Euripides’ play picks up Helen’s story seventeen years later, as the now middle-aged queen—stranded on the banks of the Nile, oblivious of her infamy and ignorant of the War’s outcome—wonders whether the gods, the world, and above all her husband have forgotten her forever. As the plot unfolds, an irreverent fantasy ensues, filled with mistaken identities, daredevil escapes, and the inevitable “deus ex machina.”

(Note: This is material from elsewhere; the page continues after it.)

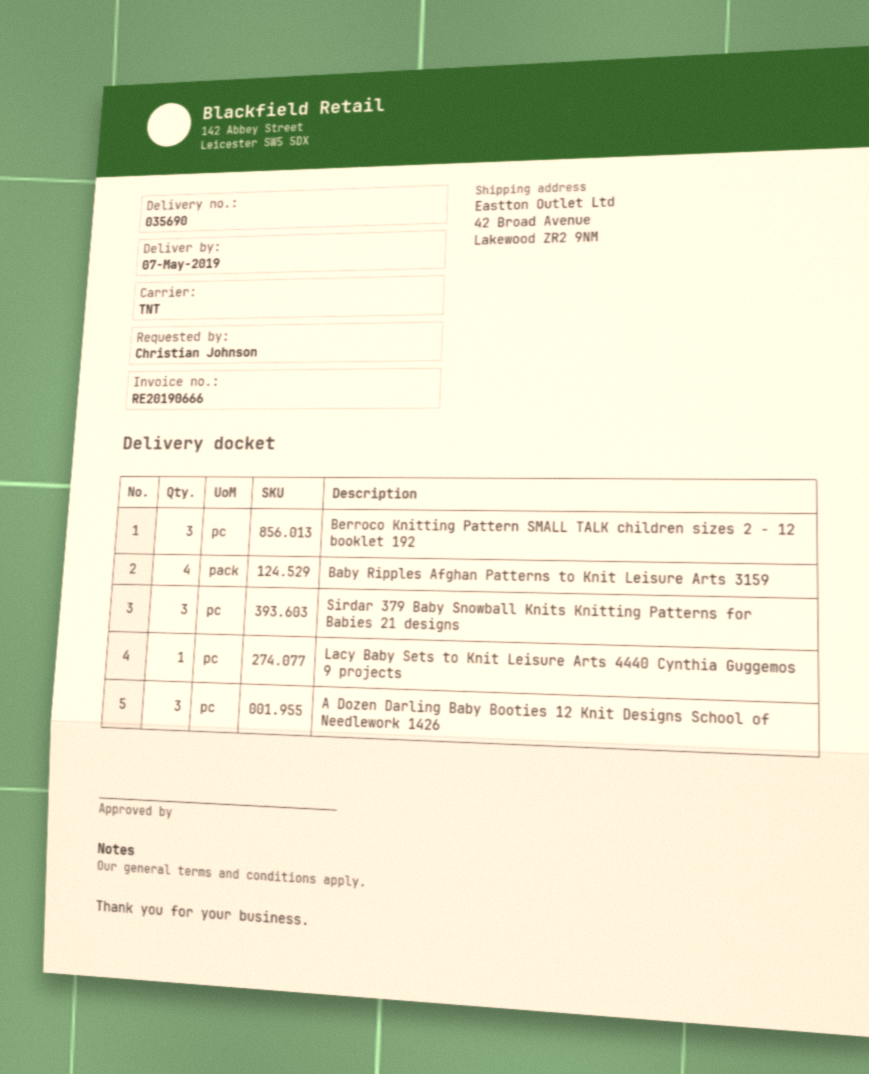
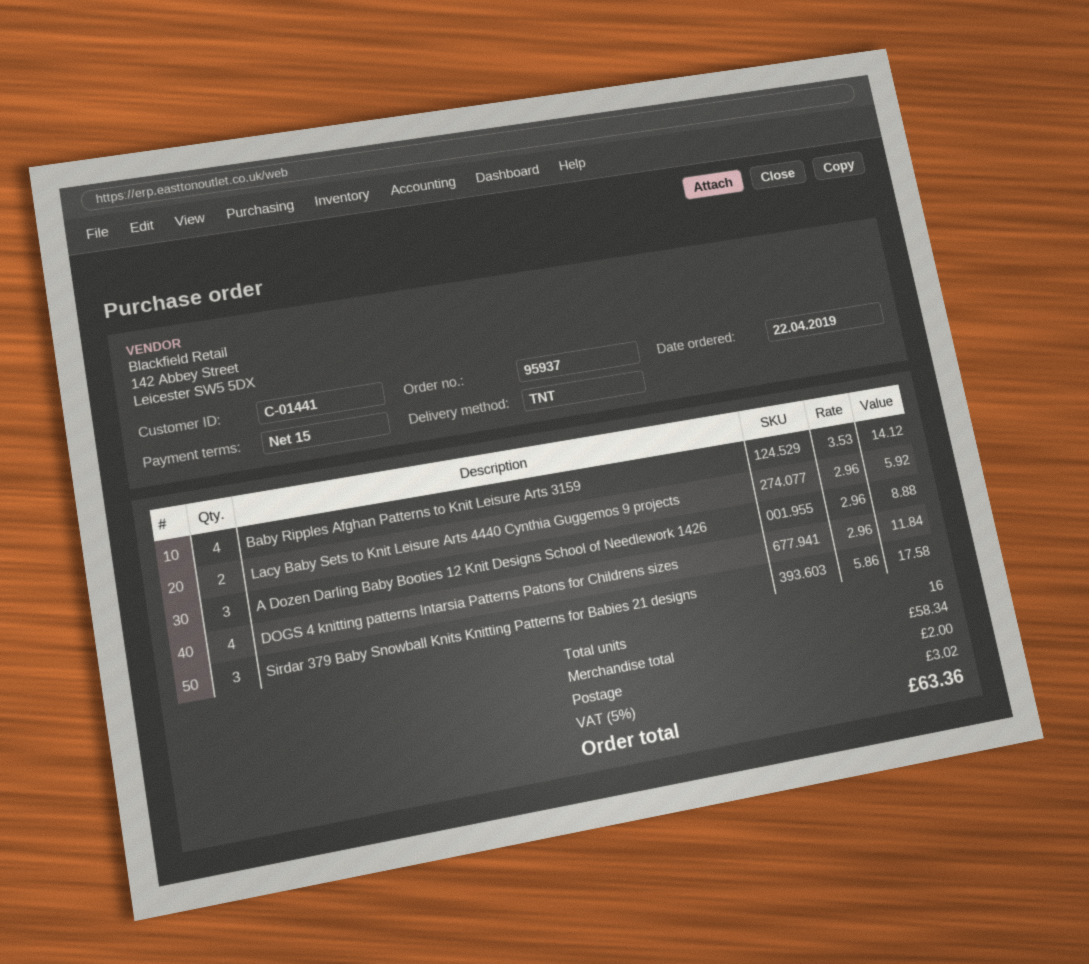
Berroco Knitting Pattern SMALL TALK children sizes 2 - 12 booklet 192: 3 -> none
Lacy Baby Sets to Knit Leisure Arts 4440 Cynthia Guggemos 9 projects: 1 -> 2
DOGS 4 knitting patterns Intarsia Patterns Patons for Childrens sizes: none -> 4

“Largely overlooked and rarely performed, Euripides’ story of Helen makes you rethink the most vilified woman in Greek drama,” says Jon Lawrence Rivera, the founding artistic director of Playwrights’ Arena, which is dedicated to discovering, nurturing and producing bold new works for the stage written exclusively by Los Angeles playwrights. This production of Euripides’ Helen at the Getty Villa is the centerpiece of Playwrights’ Arena’s 20th anniversary season.

“The premiere of a new adaptation of Euripides’ Helen is the perfect way to follow last year’s presentation of Trojan Women at the Getty Villa,” says Claire Lyons, acting senior curator of antiquities at the J. Paul Getty Museum. “In Trojan Women, Euripides portrays Helen of Troy as a villain and cynical manipulator. In Helen, written just a few years later, the playwright reinvented her as a witty, delightful, and remarkably resourceful heroine.”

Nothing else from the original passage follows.